The first tip that I would give is to invest in a really good website. Your website is your virtual storefront, and it is often a potential client’s first interaction with you and your firm. It is a powerful part of your business. So take the time and the money to invest in a good website and online presence.

Second, take advantage of the systems that are available to automate your business. People laugh at me because I have a system for everything! I have an intake system, a client management system, and I use an email marketing system. I use every system that you can think of. Some lawyers think that these systems are overly technical or that they will make running a law practice more challenging, but it’s not hard at all. In fact, it makes my life much easier because my business almost runs on autopilot.

So the third tip is actually number one, and that is to take advantage of the ability to use virtual staff.  I have a team of virtual employees who work remotely but we are all connected by the internet. I am often amazed at how many solo practitioners or even small firms don’t use this.

What is (or was) different about you, or your firm’s use of technology that has helped you to become a successful rainmaker?

When I worked at a traditional law firm, there was very limited use of technology in marketing. Outside of the firm’s website and an internal email system, we did not use the internet for lead generation or communicating with clients. We were not blogging consistently. We weren’t on social media.

So in growing my virtual practice, I have generated a tremendous amount of business from social media, which is free. Social media is definitely an underutilized marketing tool at many traditional law firms.

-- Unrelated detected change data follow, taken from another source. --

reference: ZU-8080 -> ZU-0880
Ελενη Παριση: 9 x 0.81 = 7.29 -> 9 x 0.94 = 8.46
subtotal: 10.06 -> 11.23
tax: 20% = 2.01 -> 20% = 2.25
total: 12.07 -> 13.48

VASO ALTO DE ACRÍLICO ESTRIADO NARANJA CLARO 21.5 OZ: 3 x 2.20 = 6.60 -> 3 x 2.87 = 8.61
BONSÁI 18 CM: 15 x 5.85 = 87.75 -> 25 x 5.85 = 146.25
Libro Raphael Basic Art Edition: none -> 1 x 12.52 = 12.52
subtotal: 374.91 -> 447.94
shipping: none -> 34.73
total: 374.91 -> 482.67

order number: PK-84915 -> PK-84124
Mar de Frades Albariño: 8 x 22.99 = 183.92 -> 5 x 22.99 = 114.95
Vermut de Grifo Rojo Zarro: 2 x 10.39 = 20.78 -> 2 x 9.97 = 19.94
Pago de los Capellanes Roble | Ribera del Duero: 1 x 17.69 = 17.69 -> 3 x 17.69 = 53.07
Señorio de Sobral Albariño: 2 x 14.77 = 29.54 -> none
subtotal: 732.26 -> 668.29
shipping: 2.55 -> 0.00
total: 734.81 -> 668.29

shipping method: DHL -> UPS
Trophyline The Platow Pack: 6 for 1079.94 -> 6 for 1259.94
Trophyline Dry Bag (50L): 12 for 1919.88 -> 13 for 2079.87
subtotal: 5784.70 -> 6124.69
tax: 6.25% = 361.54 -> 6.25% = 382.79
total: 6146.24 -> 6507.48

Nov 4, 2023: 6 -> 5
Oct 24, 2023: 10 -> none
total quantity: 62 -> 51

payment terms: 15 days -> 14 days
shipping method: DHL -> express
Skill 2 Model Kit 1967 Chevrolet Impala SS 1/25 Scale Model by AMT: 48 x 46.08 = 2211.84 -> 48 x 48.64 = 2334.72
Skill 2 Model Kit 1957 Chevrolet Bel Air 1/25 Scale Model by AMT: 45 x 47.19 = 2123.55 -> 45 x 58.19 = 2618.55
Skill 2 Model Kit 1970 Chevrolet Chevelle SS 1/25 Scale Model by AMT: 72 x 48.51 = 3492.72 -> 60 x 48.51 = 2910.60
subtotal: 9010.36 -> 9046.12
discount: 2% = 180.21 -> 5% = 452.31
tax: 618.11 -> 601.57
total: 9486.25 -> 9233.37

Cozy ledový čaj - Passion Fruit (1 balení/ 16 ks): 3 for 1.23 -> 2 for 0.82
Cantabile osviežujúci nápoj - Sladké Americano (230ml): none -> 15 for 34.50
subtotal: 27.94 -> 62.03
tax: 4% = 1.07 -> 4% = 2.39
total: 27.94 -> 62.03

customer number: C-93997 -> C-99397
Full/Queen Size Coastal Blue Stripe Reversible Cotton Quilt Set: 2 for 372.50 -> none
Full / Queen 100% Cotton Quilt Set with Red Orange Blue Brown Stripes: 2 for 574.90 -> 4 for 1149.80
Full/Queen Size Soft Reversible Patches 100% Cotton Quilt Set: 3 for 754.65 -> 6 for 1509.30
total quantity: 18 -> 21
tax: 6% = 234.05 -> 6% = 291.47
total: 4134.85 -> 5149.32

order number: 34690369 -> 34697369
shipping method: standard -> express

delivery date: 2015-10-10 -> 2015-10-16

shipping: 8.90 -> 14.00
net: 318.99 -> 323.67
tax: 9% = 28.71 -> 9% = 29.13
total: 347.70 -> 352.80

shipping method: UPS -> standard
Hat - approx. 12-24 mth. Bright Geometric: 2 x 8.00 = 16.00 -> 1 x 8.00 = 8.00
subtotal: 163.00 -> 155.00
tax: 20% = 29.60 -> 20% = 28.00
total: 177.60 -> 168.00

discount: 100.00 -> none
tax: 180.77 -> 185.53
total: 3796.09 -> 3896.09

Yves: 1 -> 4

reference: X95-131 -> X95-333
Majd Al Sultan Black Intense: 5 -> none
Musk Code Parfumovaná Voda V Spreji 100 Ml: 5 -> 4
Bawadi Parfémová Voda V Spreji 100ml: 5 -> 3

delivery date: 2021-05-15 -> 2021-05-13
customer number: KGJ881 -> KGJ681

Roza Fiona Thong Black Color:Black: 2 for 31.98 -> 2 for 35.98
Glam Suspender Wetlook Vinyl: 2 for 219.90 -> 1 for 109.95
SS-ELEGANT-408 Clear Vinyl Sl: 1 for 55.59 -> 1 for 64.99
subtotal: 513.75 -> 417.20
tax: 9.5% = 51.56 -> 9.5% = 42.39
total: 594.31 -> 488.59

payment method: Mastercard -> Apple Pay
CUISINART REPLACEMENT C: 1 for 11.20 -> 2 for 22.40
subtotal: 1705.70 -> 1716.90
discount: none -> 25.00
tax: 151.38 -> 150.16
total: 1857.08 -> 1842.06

My virtual practice is also different from many traditional law firms because I use an automated marketing system, which allows me to make a significant amount of passive income. I recognize that a generation of Millennials is moving into the legal marketplace, and they are very smart and technologically savvy consumers. They believe that they can use the internet to do anything, and so an internet-based marketing system allows me to reach them more efficiently than the methods that are often used at a traditional law firm.

I also have grown my book of business by knowing where my ideal clients are online and being right there with them. For example, because so many of my ideal clients are on Facebook, I do some paid advertising there and I am a member of several Facebook groups. You have to be where your client is.

How much time do you devote to online marketing? In person marketing?

I focus primarily on internet-based marketing, but I don’t discount traditional marketing efforts like local bar association speaking engagements, seminars, and direct mailings. I believe that it is important to market with other lawyers and many of them do traditional marketing.

What types of community activities or professional groups do you leverage to grow your client base?

I am on the board of a few nonprofits. I believe in giving back. I do a lot of community outreach through my church, the local Chamber of Commerce, and the parent-teacher association at my children’s schools. People are always looking for lawyers, so I often get involved in organizations where I may be the only lawyer in the room.

If you could engage in only one type of internet-based marketing activity for the next 12 months what activity would you choose? Why that activity?

I would choose webinars. Video marketing strategies offer a high conversion rate for many reasons. I can use them to establish myself as an expert and to add value to existing client relationships.  Also, potential clients get to see me and get a taste of who I am. It really an effective way to give both existing and potential clients that trust factor. Periscope is the newest rage, Blab, which also offers live video streaming, and of course YouTube are all great tools for video marketing.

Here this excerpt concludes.